Entrepreneurs looking to recruit investors to support their business ventures are constantly finetuning their pitches, honing the data, polishing the business plan, and looking for just the right way to tell their stories.
But in a study published this year in Academy of Management Journal, researchers Jean Clarke, Joep Conelissen, and Mark Healey identified a previously overlooked variable that, it turns out, has a powerful effect: Gesture.
While scholars have started to explore how entrepreneurs convey their passion and preparedness in a pitch, they have overlooked the possible variation that exists in entrepreneurs’ verbal and nonverbal expressions. We build on research in cognitive science and entrepreneurship to examine the nature and influence of specific forms of speech and gesturing used by entrepreneurs when pitching.
We find that, although variation in the type of language used by an entrepreneur has limited effects, using gestures to depict and symbolize business ideas has strong positive effects. Our findings indicate that the skilled use of gestures by entrepreneurs helps potential investors imagine aspects of a new venture for themselves, thereby enhancing perception of its investment potential.
While previous studies had hypothesized that gesture indicated an entrepreneur’s preparedness or passion (and it does), these researchers found that those qualities aren’t what make gestures influence potential investors. Rather, finely honed gestures can evoke mental imagery, helping investors visualize products and ideas in a more immediate way. (And, while figurative language alone wasn’t found to be particularly influential, gestures became much more powerful when a pitch contained high levels of figurative language.)
The takeaway here is that, to better influence investors, entrepreneurs need to incorporate gesture into their pitches. But what kind of gestures? And how?
Here’s a brief primer to get you started.
Gestures Should Be Natural and Organic
This study found that gestures help create mental imagery for investors. But that does notmean your gestures should be literal. You’re not playing a game of charades or drawing pictures in the air. You don’t want to be overly dramatic, either, gesticulating wildly with big arms and big hands—that will just distract the audience.
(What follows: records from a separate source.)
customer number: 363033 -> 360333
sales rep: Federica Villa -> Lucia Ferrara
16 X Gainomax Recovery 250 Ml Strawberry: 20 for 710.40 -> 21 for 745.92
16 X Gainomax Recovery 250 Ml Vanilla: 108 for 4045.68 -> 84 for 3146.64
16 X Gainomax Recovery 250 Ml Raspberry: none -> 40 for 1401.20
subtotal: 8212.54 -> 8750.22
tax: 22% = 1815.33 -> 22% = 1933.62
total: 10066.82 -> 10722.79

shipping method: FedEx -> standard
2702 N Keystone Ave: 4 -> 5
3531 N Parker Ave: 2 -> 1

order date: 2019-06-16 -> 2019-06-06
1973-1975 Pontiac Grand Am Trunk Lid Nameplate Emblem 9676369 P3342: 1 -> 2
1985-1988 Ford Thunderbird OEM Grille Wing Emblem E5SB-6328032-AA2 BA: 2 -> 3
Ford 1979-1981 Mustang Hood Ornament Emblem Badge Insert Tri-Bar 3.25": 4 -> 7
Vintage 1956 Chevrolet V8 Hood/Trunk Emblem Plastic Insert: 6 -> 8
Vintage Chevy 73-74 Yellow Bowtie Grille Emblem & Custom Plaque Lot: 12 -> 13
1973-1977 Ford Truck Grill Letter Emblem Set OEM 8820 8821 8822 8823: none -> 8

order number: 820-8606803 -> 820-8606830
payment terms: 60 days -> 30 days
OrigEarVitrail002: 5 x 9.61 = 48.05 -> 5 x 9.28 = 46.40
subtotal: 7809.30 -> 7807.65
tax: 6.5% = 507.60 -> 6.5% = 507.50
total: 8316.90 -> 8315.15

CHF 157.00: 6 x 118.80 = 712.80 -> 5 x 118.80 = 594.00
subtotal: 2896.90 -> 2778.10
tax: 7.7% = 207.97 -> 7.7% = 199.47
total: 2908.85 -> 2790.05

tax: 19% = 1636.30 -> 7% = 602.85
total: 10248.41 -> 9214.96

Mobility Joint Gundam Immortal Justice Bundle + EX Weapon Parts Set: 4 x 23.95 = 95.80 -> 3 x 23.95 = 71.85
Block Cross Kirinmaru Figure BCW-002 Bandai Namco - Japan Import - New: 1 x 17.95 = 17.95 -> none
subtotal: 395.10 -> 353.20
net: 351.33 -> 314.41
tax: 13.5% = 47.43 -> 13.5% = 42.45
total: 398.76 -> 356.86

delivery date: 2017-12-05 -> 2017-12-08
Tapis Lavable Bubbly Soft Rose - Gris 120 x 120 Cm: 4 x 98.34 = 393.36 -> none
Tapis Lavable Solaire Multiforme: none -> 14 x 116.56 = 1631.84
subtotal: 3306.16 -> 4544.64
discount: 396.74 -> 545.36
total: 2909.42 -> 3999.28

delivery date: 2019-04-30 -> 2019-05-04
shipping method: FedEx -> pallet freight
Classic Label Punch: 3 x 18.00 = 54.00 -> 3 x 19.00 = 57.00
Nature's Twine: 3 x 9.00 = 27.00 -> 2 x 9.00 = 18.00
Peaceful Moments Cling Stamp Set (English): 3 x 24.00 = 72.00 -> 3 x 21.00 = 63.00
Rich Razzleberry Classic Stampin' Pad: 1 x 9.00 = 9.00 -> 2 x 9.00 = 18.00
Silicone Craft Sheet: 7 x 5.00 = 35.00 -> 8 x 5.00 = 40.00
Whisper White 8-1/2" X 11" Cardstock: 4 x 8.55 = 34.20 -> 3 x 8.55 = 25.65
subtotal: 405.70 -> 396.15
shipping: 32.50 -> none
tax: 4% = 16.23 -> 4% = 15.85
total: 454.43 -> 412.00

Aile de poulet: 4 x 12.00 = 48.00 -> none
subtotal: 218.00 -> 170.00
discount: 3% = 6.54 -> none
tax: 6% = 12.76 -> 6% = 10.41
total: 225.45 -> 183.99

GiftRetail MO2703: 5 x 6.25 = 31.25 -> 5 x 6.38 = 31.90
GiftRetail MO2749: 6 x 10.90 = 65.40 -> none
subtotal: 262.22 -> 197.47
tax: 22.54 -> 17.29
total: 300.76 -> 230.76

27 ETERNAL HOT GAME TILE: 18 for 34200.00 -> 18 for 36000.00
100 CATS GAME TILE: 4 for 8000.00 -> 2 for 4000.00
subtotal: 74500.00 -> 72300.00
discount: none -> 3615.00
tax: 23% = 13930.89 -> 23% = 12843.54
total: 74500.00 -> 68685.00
But on the other end of the spectrum, keeping your hands still at your side will make for a far less engaging presentation.
Instead, you should be focusing on using natural, organic gestures to help keep your potential investors engaged and guide them through your key talking points.
To get a feel for how big your gestures should be, Quantified’s friend and occasional research partner, Science of People’s Vanessa Van Edwards, recommends imagining a box in front of you—not unlike the strike zone in front of home plate—and keeping your gestures within that box to avoid making them too dramatic.
Gestures Should Emphasize Key Points
While, again, you’re not playing charades here, you should be cognizant of using gestures as signposts, emphasizing key points, highlighting important data, and indicating transitions in your messaging.
There’s no need to move your hands constantly, either, as that will distract the audience and detract from any critical emphasis you intend to make via gestures. When there’s nothing to highlight visually, you can drop them back to your sides, indicating comfort and confidence.
For humans, gesturing is an innate behavior. We use it to clarify and support our stories, and it helps us internalize what others tell us. Gesturing helps the audience interpret a speaker’s message and demonstrates passion, charisma, and engagement.
But because gesturing is innate, we often don’t monitor howwe gesture. While this is rarely a problem in everyday conversation, it can become one in presentation situations, as the stakes and the general anxiety around public speaking often compound until, suddenly, we have no idea how to use our hands. But, as with so many communication skills, practice makes perfect—or, at least, natural. The more comfortable we become with our data, our visuals, and our talking points, the more effectively and confidently we’ll be able to use our hands to support our message—and encourage those investors to buy in.